» Exercise:
Return all lines below containing the word "Yearly".
-------- Supplied records --------
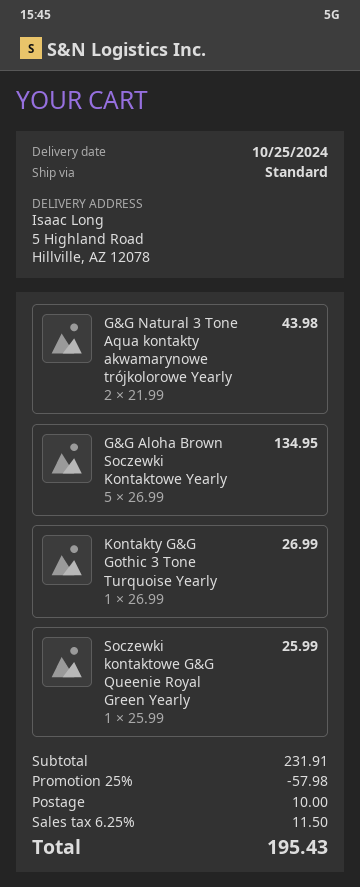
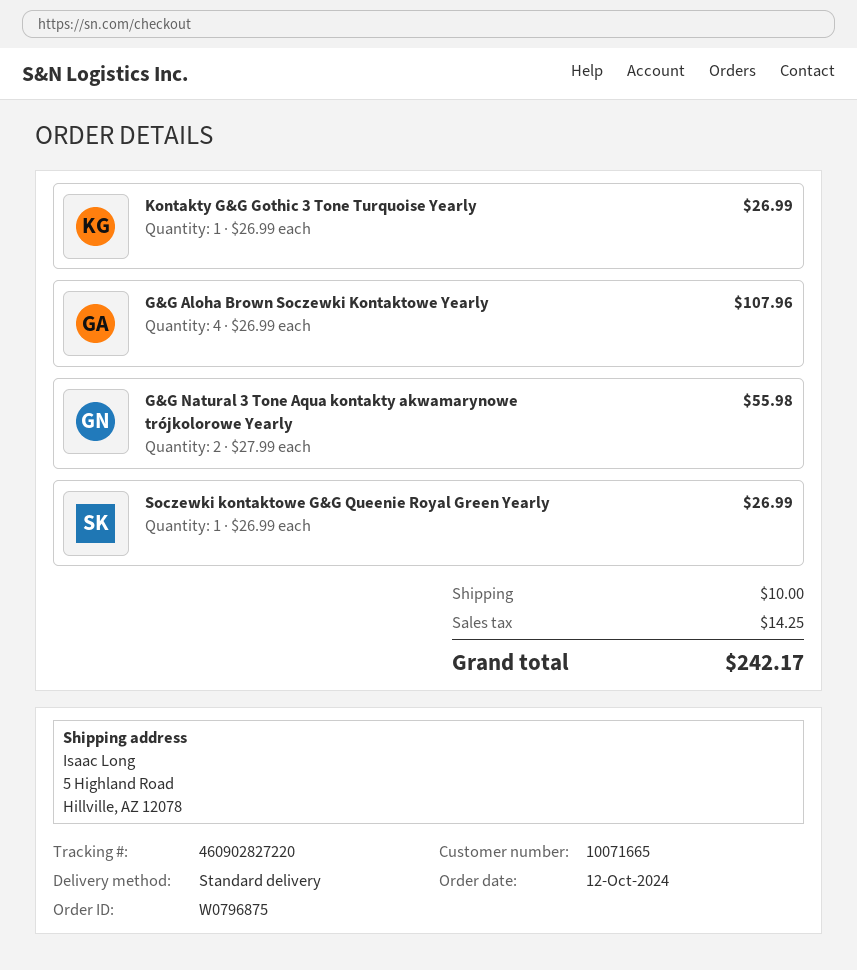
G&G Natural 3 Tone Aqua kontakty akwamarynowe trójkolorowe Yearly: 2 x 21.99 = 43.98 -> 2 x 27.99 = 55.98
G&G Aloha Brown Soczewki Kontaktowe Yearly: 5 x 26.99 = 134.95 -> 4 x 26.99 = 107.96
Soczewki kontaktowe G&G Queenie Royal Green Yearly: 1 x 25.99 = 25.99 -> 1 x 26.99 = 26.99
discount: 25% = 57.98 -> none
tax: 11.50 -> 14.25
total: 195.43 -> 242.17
--------
» Response area:
G&G Natural 3 Tone Aqua kontakty akwamarynowe trójkolorowe Yearly: 2 x 21.99 = 43.98 -> 2 x 27.99 = 55.98
G&G Aloha Brown Soczewki Kontaktowe Yearly: 5 x 26.99 = 134.95 -> 4 x 26.99 = 107.96
Soczewki kontaktowe G&G Queenie Royal Green Yearly: 1 x 25.99 = 25.99 -> 1 x 26.99 = 26.99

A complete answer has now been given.